Получение штамма E.coli ВКПМ В-10391 проводят согласно примеру 2 за несколькими исключениями: 1) секвенирование проводят с помощью следующих праймеров: Т7 (5'-TAATACGACTCACTATAGGGG-3'), T7-t (5'-GCTAGTTATTGCTCAGCGGT-3'), IFinF, IFinRev, Is1 и Is2; 2) плазмидой pIAH-417 трансформируют клетки штамма E.coli/BL21DE3, несущего в своем геноме ген РНК-полимеразы фага Т7.

Пример 6. Ферментация штамма E.coli ВКПМ В-10391 и получение безметионинового интерферона-альфа2b человека

Ферментацию штамма E.coli ВКПМ В-10391 проводят согласно примеру 3, за следующими исключениями: 1) ферментацию проводят в среде LB/M9, содержащей 0,2% фруктозы исходно и 150 мкг/мл ампициллина при температуре 37°C; 2) для наработки предшественника безметионинового интерферона-альфа2b человека проводят индукцию Т7-промотера лактозой в количестве 20 г на 1 л культуральной среды; индукцию проводят по достижении плотности бактериальной культуры 15 опт.ед.

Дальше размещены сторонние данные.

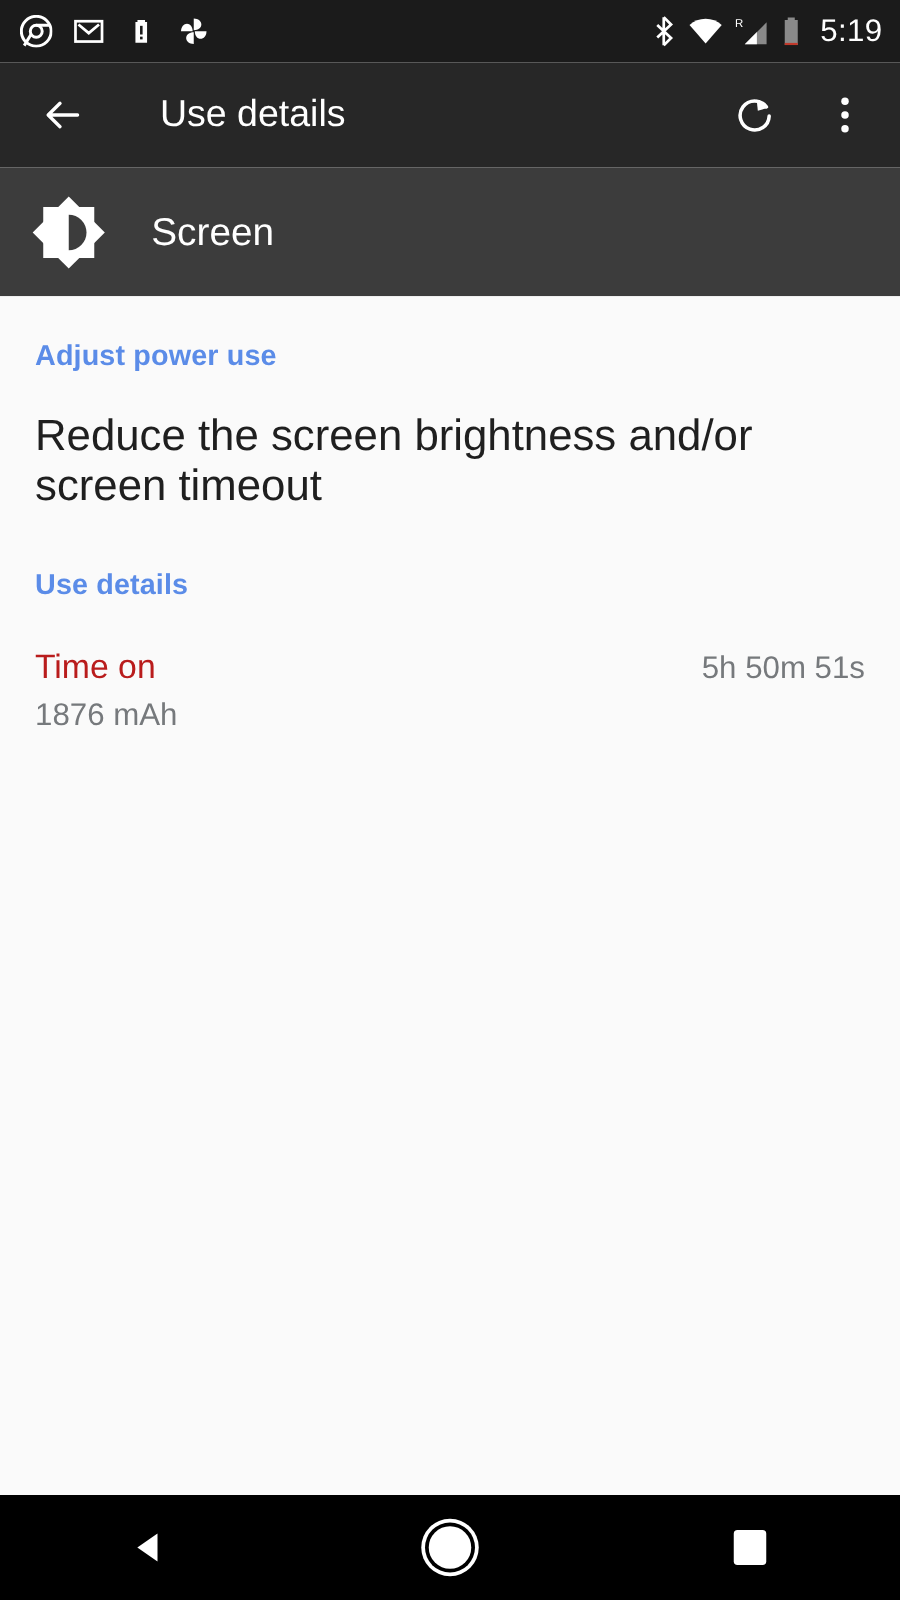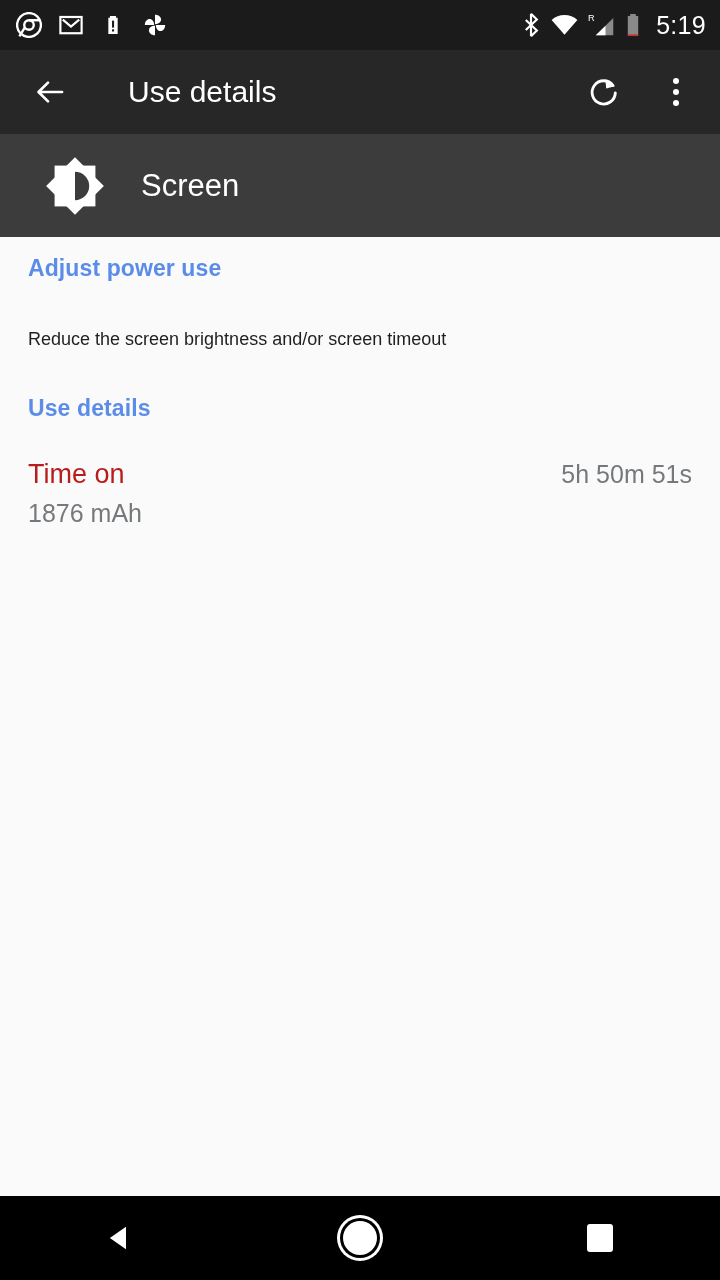--- a/index.html
+++ b/index.html
@@ -106,21 +106,21 @@
   
   .app-header {
     position: absolute;
     top: 134px; left: 0;
     width: 720px;
     height: 103px;
     background: #3c3c3c;
     display: flex;
     align-items: center;
     box-sizing: border-box;
-    padding-left: 44px;
+    padding-left: 24px;
   }
   .app-header-icon {
     width: 62px;
     height: 62px;
     display: flex;
     align-items: center;
     justify-content: center;
     flex: none;
   }
   .app-header-title {
@@ -138,26 +138,26 @@
     background: #fafafa;
     box-sizing: border-box;
     padding: 0 28px;
   }
   .section-header {
     color: #5b8ce8;
     font-size: 23px;
     font-weight: bold;
     letter-spacing: 0.1px;
   }
-  .sh-1 { margin-top: 18px; }
+  .sh-1 { margin-top: 34px; }
   .sh-2 { margin-top: 45px; }
   .body-text {
     color: #1f1f1f;
-    font-size: 18px;
-    margin-top: 47px;
+    font-size: 35px;
+    margin-top: 31px;
   }
   .detail-list {
     margin-top: 37px;
   }
   .detail-row {
     display: flex;
     align-items: baseline;
     justify-content: space-between;
     height: 40px;
   }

Этапы получения очищенного интерферона-альфа2b человека без N-концевого метионина совпадают с таковыми для штамма E.coli ВКПМ В-10390 согласно примеру 3. В качестве дополнительного этапа очистки от негидролизованной формы проводят хроматографическую очистку на Ni-NTA-агарозе [протокол QIAGEN, A handbook for high level expression and purification of 6xHis-tagged proteins, 5^th Edition, 2003].

В результате получают интерферон-альфа2b человека без N-концевого метионина (безметиониновый интерферон-альфа2b человека), что подтверждают хроматографическим и электрофоретическим методами.